Wasted energy is wasted dollars. Manufacturing companies are increasingly embracing this idea, and well they should. The industrial sector accounts for one-third of energy consumption across the United States, so it follows that it also accounts for significant improvement opportunities.
Cummins Inc. has leaped upon those opportunities. A significant energy retrofit by the Columbus, Ind.-based manufacturer is expected to drive significant energy and cost savings at the manufacturer’s engine plant located in Jamestown, N.Y.
How significant? The project is anticipated to reduce the plant’s energy intensity by one third, delivering energy savings of approximately 250 billion BTUs and $1.4 million in energy bills.
It’s been a multiyear undertaking and part of the largest infrastructure upgrade in more than 40 years at the Jamestown plant, according to Cummins. The phased, whole-building energy and infrastructure improvement project included $5.1 million specifically earmarked for energy-efficiency projects, including a thermal insulated roof with solar panels, upgraded heating and cooling, and a new energy control system.
Cummins said the 2-megawatt solar installation can generate about one-third of the plant’s power on the sunniest days. The building occupies more than 1 million square feet.
In November, the Department of Energy, through its Better Buildings, Better Plants Challenge, recognized Cummins’ Jamestown plant for its leadership in reducing energy use and costs. "We are pleased to be showcasing the efforts at Jamestown," said Stan Woszczynski, Cummins vice president and chief manufacturing officer.
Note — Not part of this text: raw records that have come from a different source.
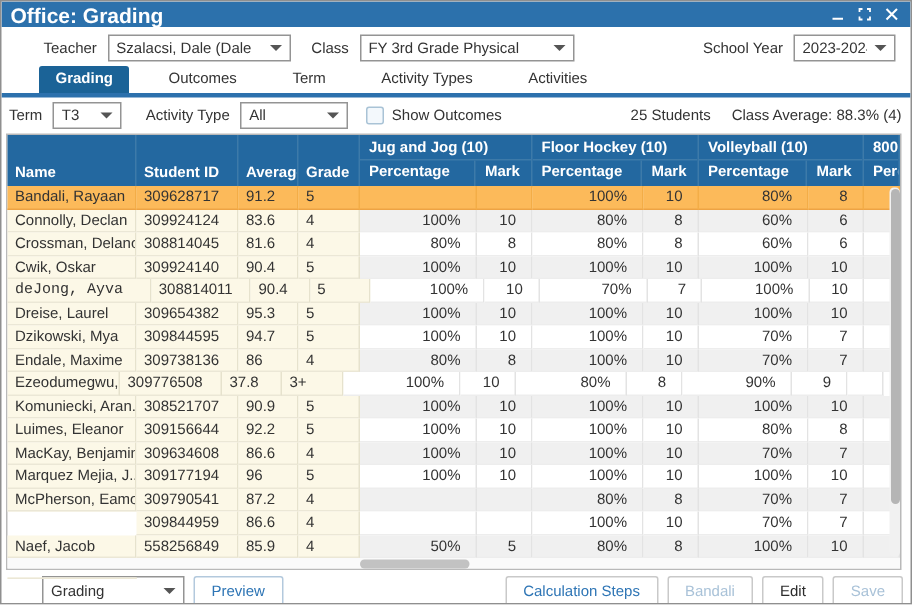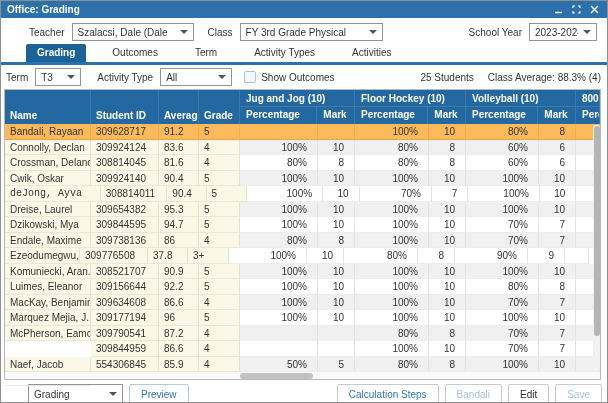--- a/index.html
+++ b/index.html
@@ -2,21 +2,21 @@
 <html><head>
 <meta charset="utf-8">
 <style>
   * { box-sizing: border-box; margin: 0; padding: 0; }
   html,body { background:#e8e8e8; }
   body { font-family:"Liberation Sans", sans-serif; font-size:10px; color:#333; }
   .window { width:608px; height:403px; background:#fff; border:1px solid #8f8f8f; position:relative; overflow:hidden; }
 
   
   .titlebar { height:17px; background:#2c71ac; display:flex; align-items:center; padding:0 8px 0 6px; }
-  .titlebar .title { color:#fff; font-weight:bold; font-size:10px; }
+  .titlebar .title { color:#fff; font-weight:bold; font-size:14px; }
   .win-controls { margin-left:auto; display:flex; gap:9px; align-items:center; }
   .win-controls span { display:inline-flex; cursor:pointer; }
 
   
   .toolbar { display:flex; align-items:center; padding:6px 10px 4px 28px; height:26px; }
   .lbl { color:#333; margin-right:7px; }
   .selectbox { height:18px; border:1px solid #949494; background:#fff; display:flex; align-items:center; padding:0 5px; cursor:pointer; }
   .selectbox .val { flex:1; white-space:nowrap; overflow:hidden; }
   .arrow { width:0; height:0; border-left:4px solid transparent; border-right:4px solid transparent; border-top:4px solid #555; margin-left:5px; flex:none; }
   .sel-teacher { width:122px; margin-right:14px; }
@@ -370,21 +370,21 @@
           <div class="num" style="width: 78px;"></div>
           <div class="num" style="width: 37px;"></div>
           <div class="num" style="width: 74px;">100%</div>
           <div class="num" style="width: 37px;">10</div>
           <div class="num" style="width: 73px;">70%</div>
           <div class="num" style="width: 37px;">7</div>
           <div class="num" style="width: 24px;"></div>
         </div>
         <div class="grow alt">
           <div class="fz" style="width: 86px;">Naef, Jacob</div>
-          <div class="fz" style="width: 68px;">554306845</div>
+          <div class="fz" style="width: 68px;">558256849</div>
           <div class="fz" style="width: 40px;">85.9</div>
           <div class="fz" style="width: 41px;">4</div>
           <div class="num" style="width: 78px;">50%</div>
           <div class="num" style="width: 37px;">5</div>
           <div class="num" style="width: 74px;">80%</div>
           <div class="num" style="width: 37px;">8</div>
           <div class="num" style="width: 73px;">100%</div>
           <div class="num" style="width: 37px;">10</div>
           <div class="num" style="width: 24px;"></div>
         </div>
That said, Cummins efforts at the Jamestown facility are but a piece of the company’s larger energy efficiency efforts. Through its Better Plants Challenge partnership, the manufacturer has committed to reduce its energy intensity by 25% across 104 facilities by 2016. It already has exceeded that goal, in fact, with a cumulative energy intensity reduction of 34%.
Woszczynski attributed the company’s strong showing in reducing energy intensity to "strategic thinking, rigorous financial analysis and planning, and strong leadership."
The company also relies on its own Energy Champions to find and fix instances of wasted energy across the enterprise. The Cummins Energy Champion program marked its fifth anniversary in 2014, and has trained more than 240 champions and deputies since 2009.
On a broader scale, more than 140 companies representing 2,300 facilities and nearly 11% of the U.S. manufacturing footprint partner with the DOE through the Better Plants program. Twenty of those partners have joined since the fall of 2013.